Re: Linux programming, is there any C++?

From:

James Kanze <james.kanze@gmail.com>

Newsgroups:

comp.lang.c++

Date:

Thu, 21 Feb 2008 03:14:16 -0800 (PST)

Message-ID:

<01ff81a1-06d5-4000-bb48-a9ae4dad8978@72g2000hsu.googlegroups.com>

On Feb 20, 11:36 pm, Jeff Schwab <j...@schwabcenter.com> wrote:

James Kanze wrote:

You might want to take a look at OSE
(http://ose.sourceforge.net). IMHO, a lot better designed and
easier to use than the STL. Above all, a different approach.
It tend to use STL mainly as the low level tools, over which I
build the library I actually use. OSE is usable directly.

Seems like it has special support for Python. Speaking of stuff that's
"in the air," it sure seems like Python is rapidly becoming the de facto
standard scripting/dynamic language for interfacing to programs written
in C++. Now I just have to convince the clients that they don't really
want all that legacy code they've written in a half dozen other
scripting languages, and that it's time to learn yet another...

I've heard a lot of good things about Python. On the other
hand, I learned scripting back before even perl existed. Since
scripting is not an important enough part of my activity to
justify effort to continuously learn new things, and what I know
suffices for what I do, I still use mainly grep, awk and sed.

(Even before templates were added to the language, people
were simulating them with macros.)

I don't know about "most people," but there was a relatively advanced
technice that I have used in C called XInclude:

     #define ELEM_T int
     # include "list.h"
     #endif

s/endif/undef ELEM_T/ (my bad)

It's a far cry from what C++ templates give you. Googling
XInclude just turns up something related to XML-related
processing. Googling XInclude -XML also fails to turn up
the XInclude pattern. It's still not an especially
well-known practice.

Try googling for <generic.h>:-).

Lots of <generic.h>s, but none that look like precursors to templates.
I was thinking of headers that defined a bunch of type-specific
structures and functions by being included multiple times, each time
with a set of macros representing a different static type. They mention
it briefly here:

http://en.wikipedia.org/wiki/C_preprocessor#Token_Concatenation

Is it that long ago, that no one still has explinations of how
to use it. Basically, <generic.h> (part of the standard library
which came with CFront) defined macros which allowed you to
write things like:

    #define MyClassdeclare(T) \
       ...
    #define MyClassdefine(T) \
       ...

The user then wrote:
    declare( MyClass, T )
and got the declaration for MyClass for type T, and
    define( MyClass, T )
to get the implementation. (It may have been implement, rather
than define. It's been awhile.)

If I were going to write something with a GUI, I'd probably give
wxWidgets a trial. On the other hand, GUI's are something that
Java actually does quite well. (More because Swing is well
designed, that because of anything in the language itself.)
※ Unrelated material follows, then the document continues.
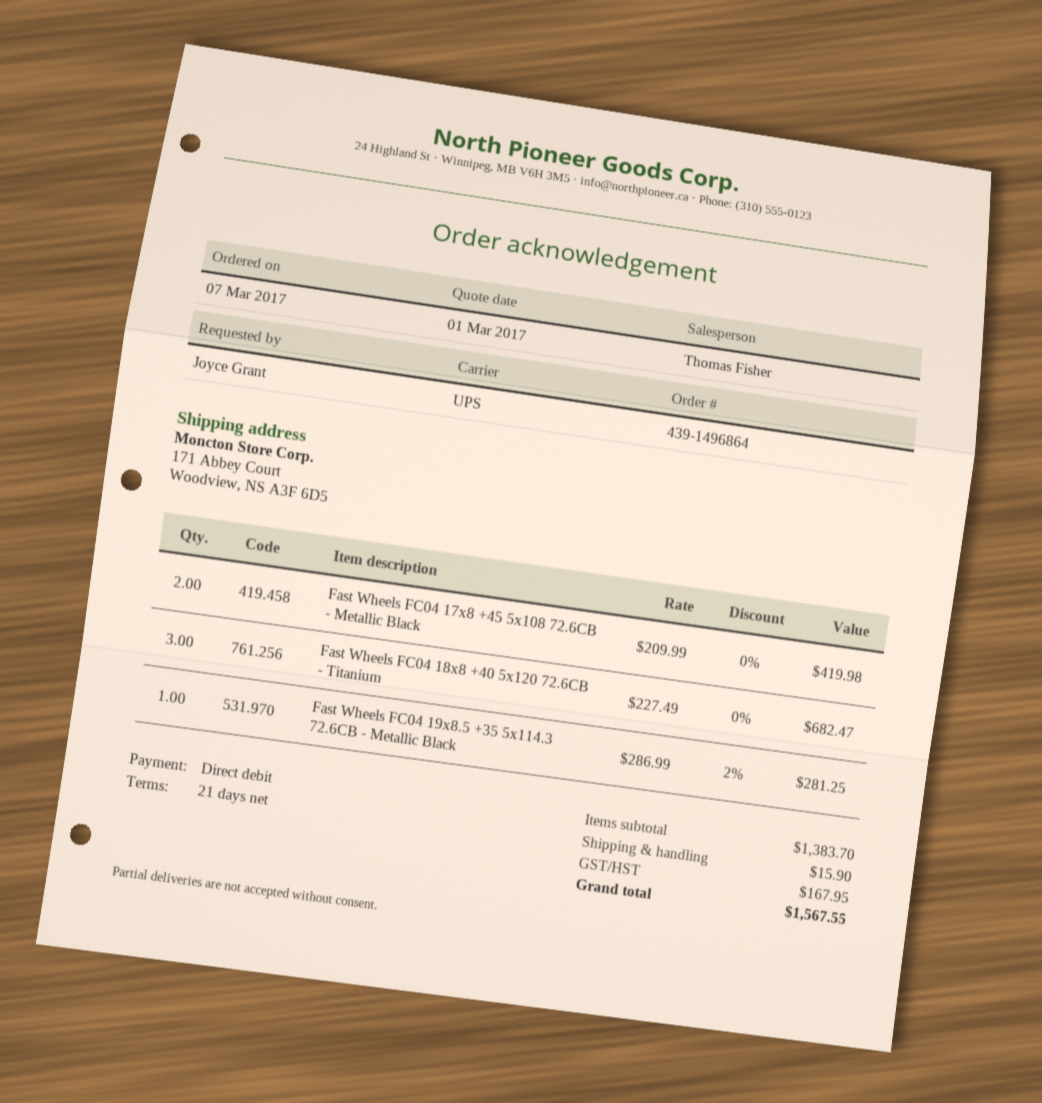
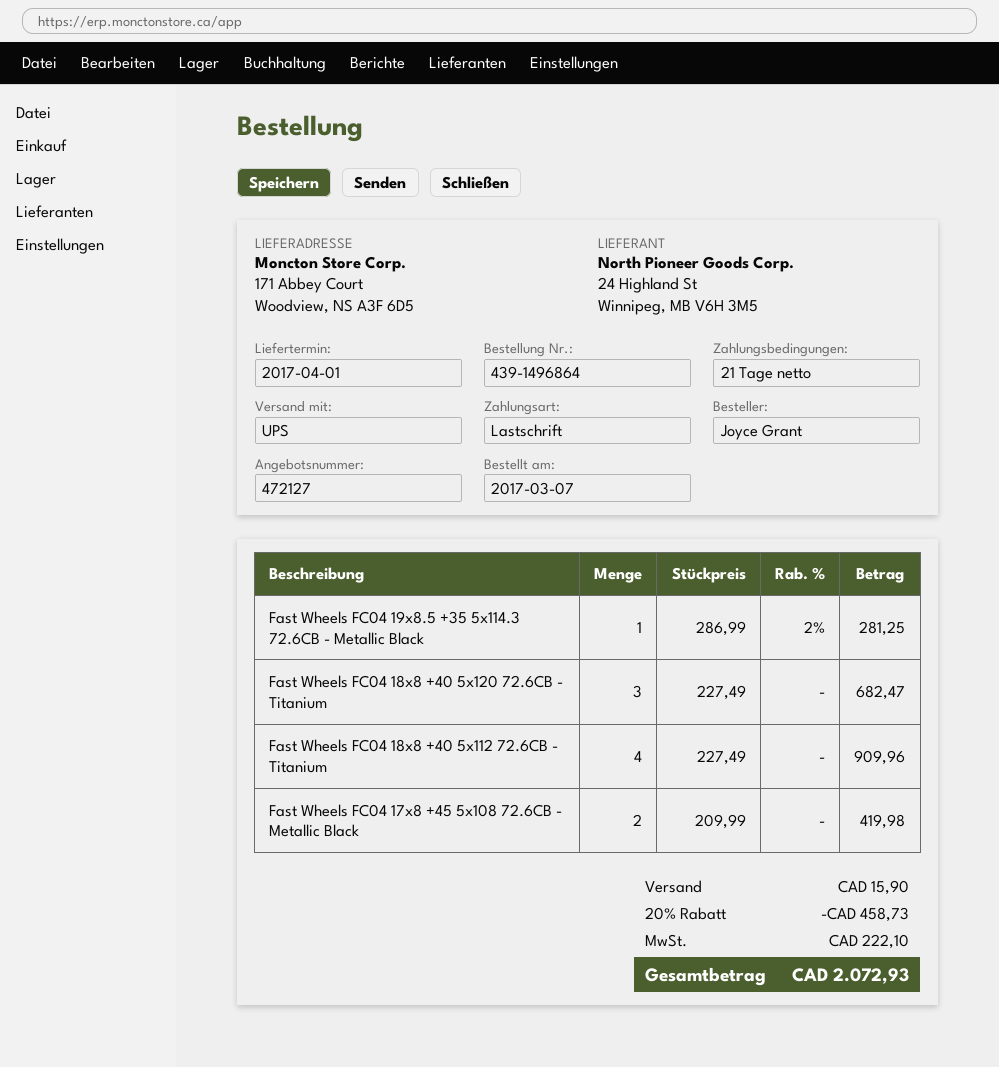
Fast Wheels FC04 18x8 +40 5x112 72.6CB - Titanium: none -> 4 x 227.49 = 909.96
discount: none -> 20% = 458.73
tax: 167.95 -> 222.10
total: 1567.55 -> 2072.93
I like Swing, too, although the handful of GUI experts I know
still seem wary of it. I haven't used wxWidgets, but I hear
mixed reviews.

I've only taken a quick glance, and didn't particularly like
what I saw, but it wasn't enough to fairly judge. The fact
remains that in practice, it and Qt are the only widely used
libraries, and Qt requires a pre-processor.

The only other "iterators" I was using at the time were
hateful little C-style things that were intended to work like
this:

some_lib_iter* iter = some_lib_create_iter(some_lib_some_contain=

er);

     while (!some_lib_iter_done(iter)) {
         some_item* item = (some_item)some_lib_iter_next(iter);
        // ...
     }

By the way, I'm currently using a recently written,
professional, industry-specific C++ library that supports
almost the same idiom, and I still don't like it.

It's very close to the USL idiom:-). And the Java one. And
yes, combining advancing and accessing in a single function is
NOT a good idea.

Do you use istream_iterator?

At times. Most of the time, however, my input requires somewhat
more complex parsing than you can get from an istream_iterator.

[...]

So how to you write a function which returns a range,

I don't think I've ever needed to.

It would seem to occur naturally fairly often as a result of
functional decomposition. I was using the GoF iterator pattern
long before I'd heard of the STL, with filtering iterators and
functions returning custom iterators as part of the package.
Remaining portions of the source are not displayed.